While that may all be true, I think there’s a great deal more going on. Music is akin to mathematics, an order that underlies the universe, and I think our brains are wired to key into it because it is part of our very essence.
Author and neurologist Oliver Sacks has written a wonderful book called Musicophilia that studies the brain’s relationship to music on the physical and behavioral level. Here’s a portion of an interview with Sacks that describes the complexity of the matter:
There’s no one musical part of the brain, and in fact there are, sort of, a dozen different parts of the brain which respond to pitch, to rhythm, to timbre, to melodic contour. Even…the cerebellum, is very crucial. And, in fact, you find that visual parts of the brain and motor parts of the brain, and also the parts of the brain concerned with anticipation and expectation, because one doesn’t listen to music passively, one sort of decodes it as one listens, one sees where it’s going, one has expectations.

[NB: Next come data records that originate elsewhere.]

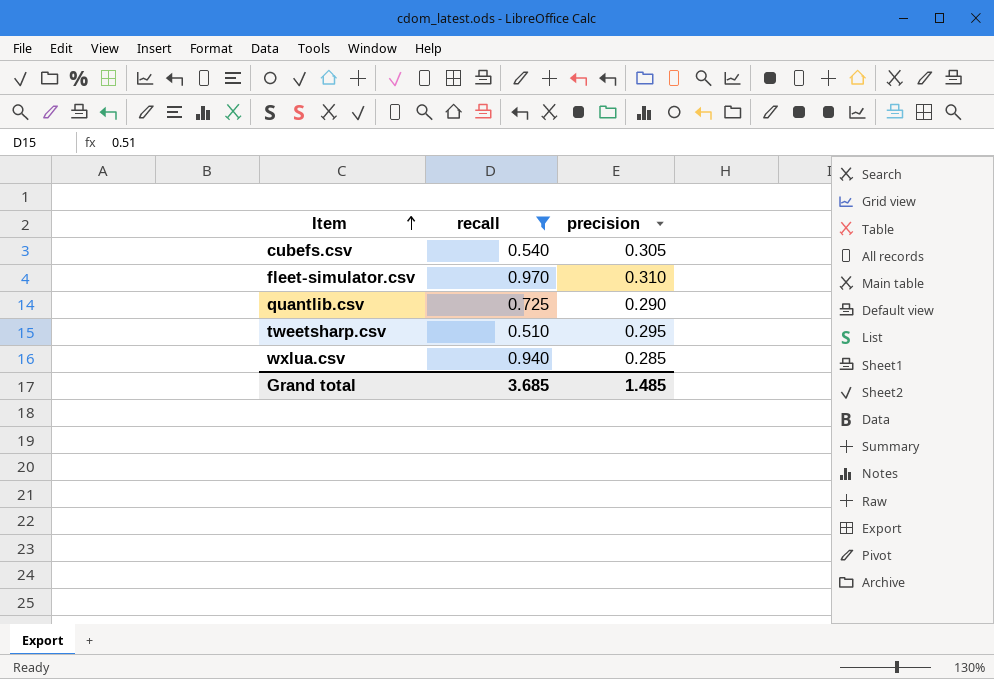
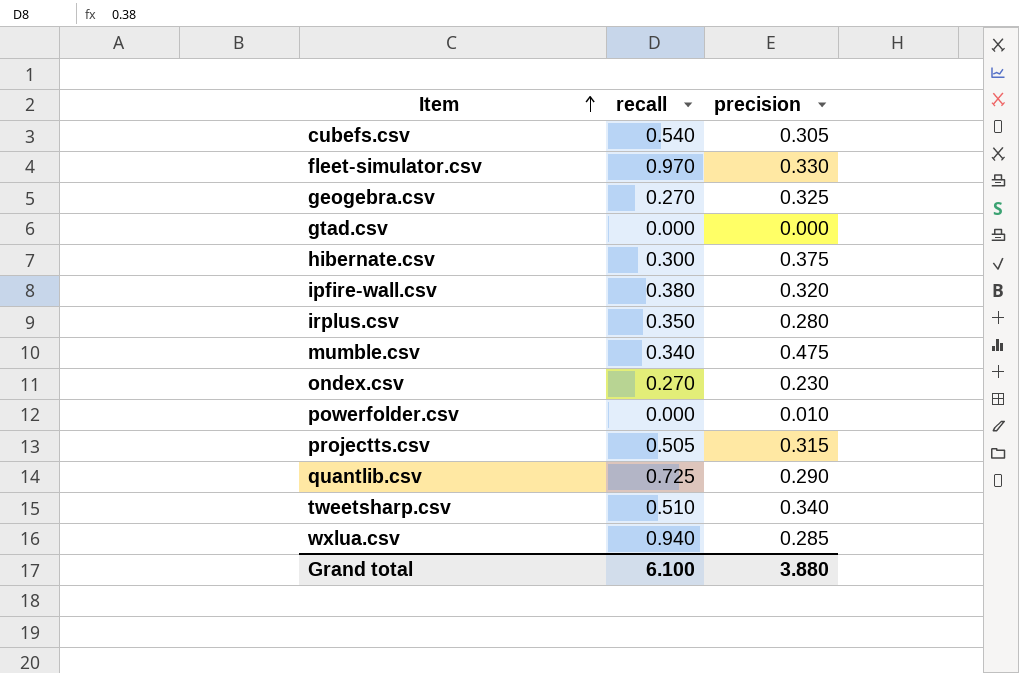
filter: recall >= 0.510 -> none
fleet-simulator.csv | precision: 0.310 -> 0.330
tweetsharp.csv | precision: 0.295 -> 0.340
Grand total | recall: 3.685 -> 6.100
Grand total | precision: 1.485 -> 3.880

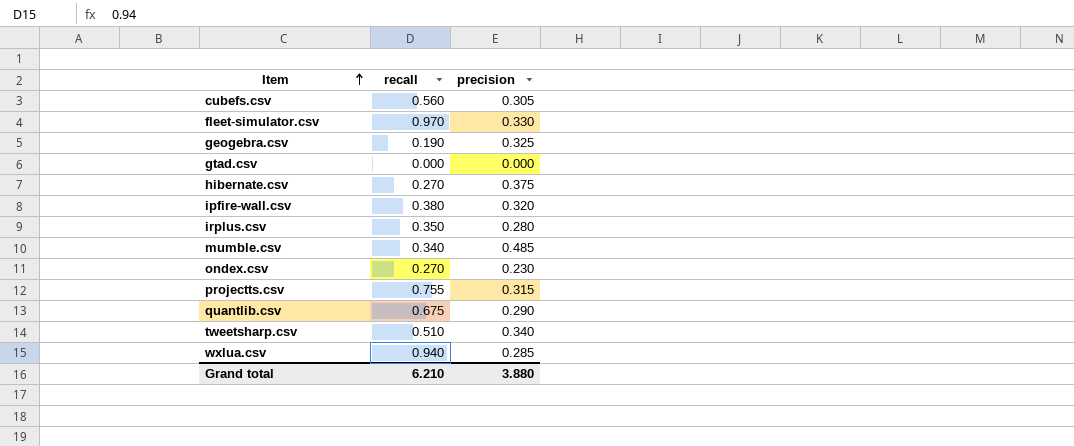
row powerfolder.csv: 0.000 | 0.010 -> none
cubefs.csv | recall: 0.540 -> 0.560
geogebra.csv | recall: 0.270 -> 0.190
hibernate.csv | recall: 0.300 -> 0.270
mumble.csv | precision: 0.475 -> 0.485
projectts.csv | recall: 0.505 -> 0.755
quantlib.csv | recall: 0.725 -> 0.675
Grand total | recall: 6.100 -> 6.210

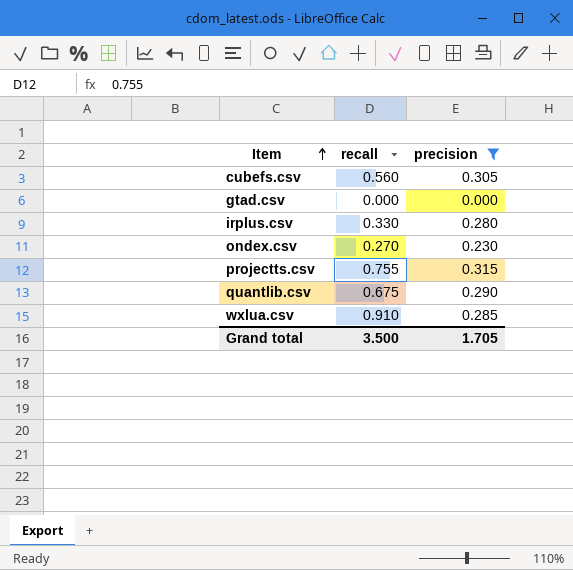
filter: none -> precision <= 0.315
irplus.csv | recall: 0.350 -> 0.330
wxlua.csv | recall: 0.940 -> 0.910
Grand total | recall: 6.210 -> 3.500
Grand total | precision: 3.880 -> 1.705

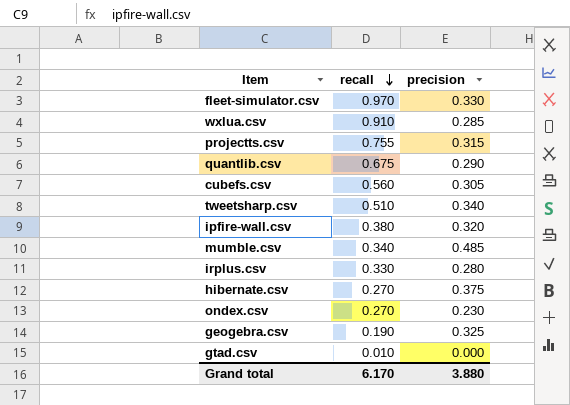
filter: precision <= 0.315 -> none
row order: Item ascending -> recall descending
gtad.csv | recall: 0.000 -> 0.010
Grand total | recall: 3.500 -> 6.170
Grand total | precision: 1.705 -> 3.880

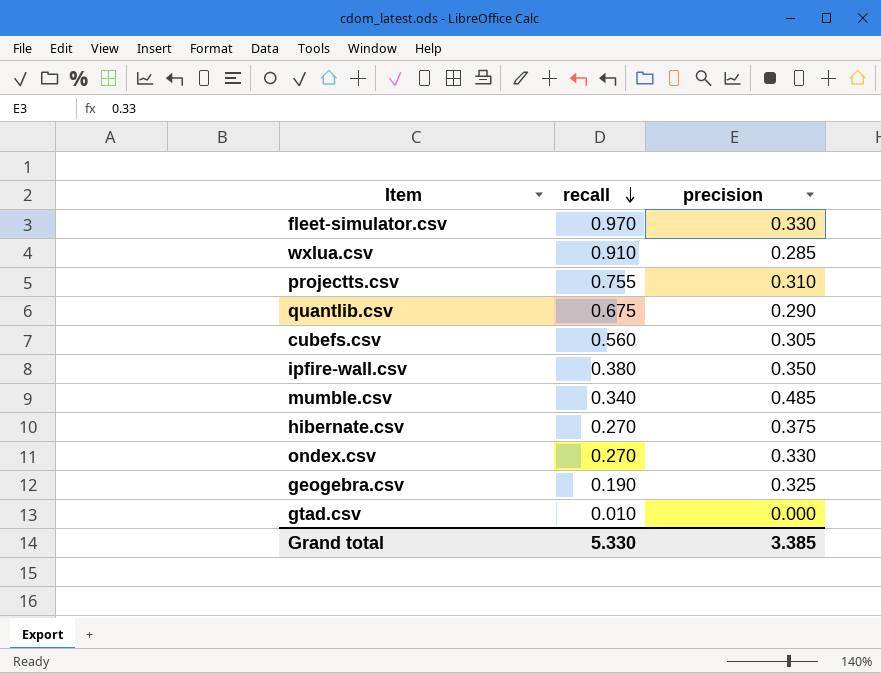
row tweetsharp.csv: 0.510 | 0.340 -> none
row irplus.csv: 0.330 | 0.280 -> none
projectts.csv | precision: 0.315 -> 0.310
ipfire-wall.csv | precision: 0.320 -> 0.350
ondex.csv | precision: 0.230 -> 0.330
Grand total | recall: 6.170 -> 5.330
Grand total | precision: 3.880 -> 3.385

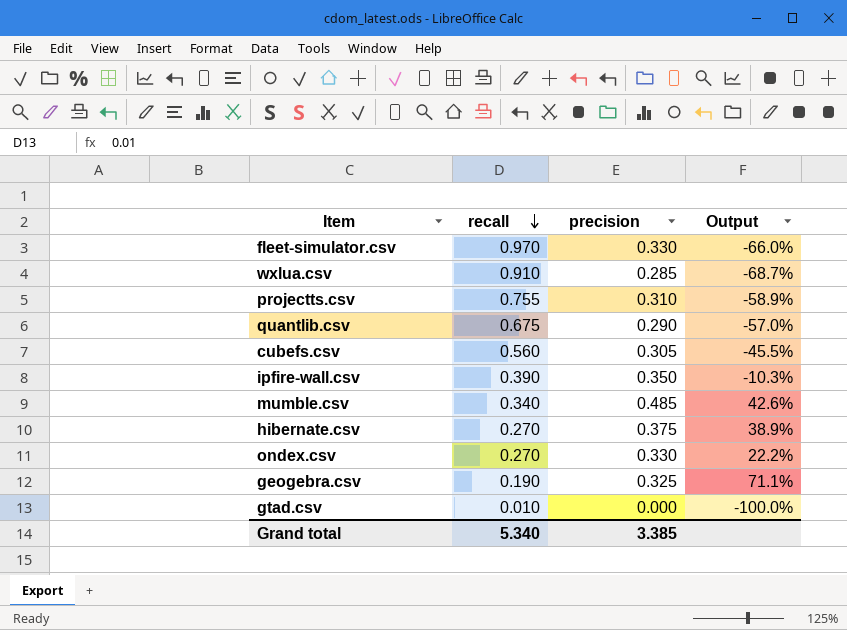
column Output | formula: none -> ([precision] - [recall]) / [recall]
ipfire-wall.csv | recall: 0.380 -> 0.390
Grand total | recall: 5.330 -> 5.340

ALAN YENTOB: Processing music requires the orchestration of many regions in the brain, a neurological feat that science is just beginning to understand. Pitch, volume, timing and so on are each analyzed separately, and then combined together to create a musical experience.
Despite the fact that all cultures value and make music, people have varying degrees of interest in it—from those who dedicate their lives to its study to those who can take it or leave it.
And then there are those who don’t get it at all, according to Sacks:
You can be deaf to music and to different aspects of music. You can be deaf to pitch, you can be deaf to rhythm, or, even if you hear pitch and rhythm normally, you may be deaf to melody””just not catch melody””or deaf to harmony. And all of these things are called amusia.
So each capability is separate, although in most people they are united and appear as part of the whole.
I’ve always had a strong love of music, although I’ve never been good at playing any musical instrument. But even as a child I was powerfully affected by the records I’d play on a scratchy old record player in our basement. I’d dance around the room, improvising the movement, and I learned the words to every song in our collection.
To this day, music is one of the things that can regularly bring me to tears—even music without words, although words help. When I find a new song or other piece of music that I like, I’ll often listen to it over and over, perhaps twenty times in a row, until it becomes an earworm. Then it plays in my head off and on, perhaps for days, while I listen to it some more and it solidifies and becomes part of my memory. Then I can relax for a while.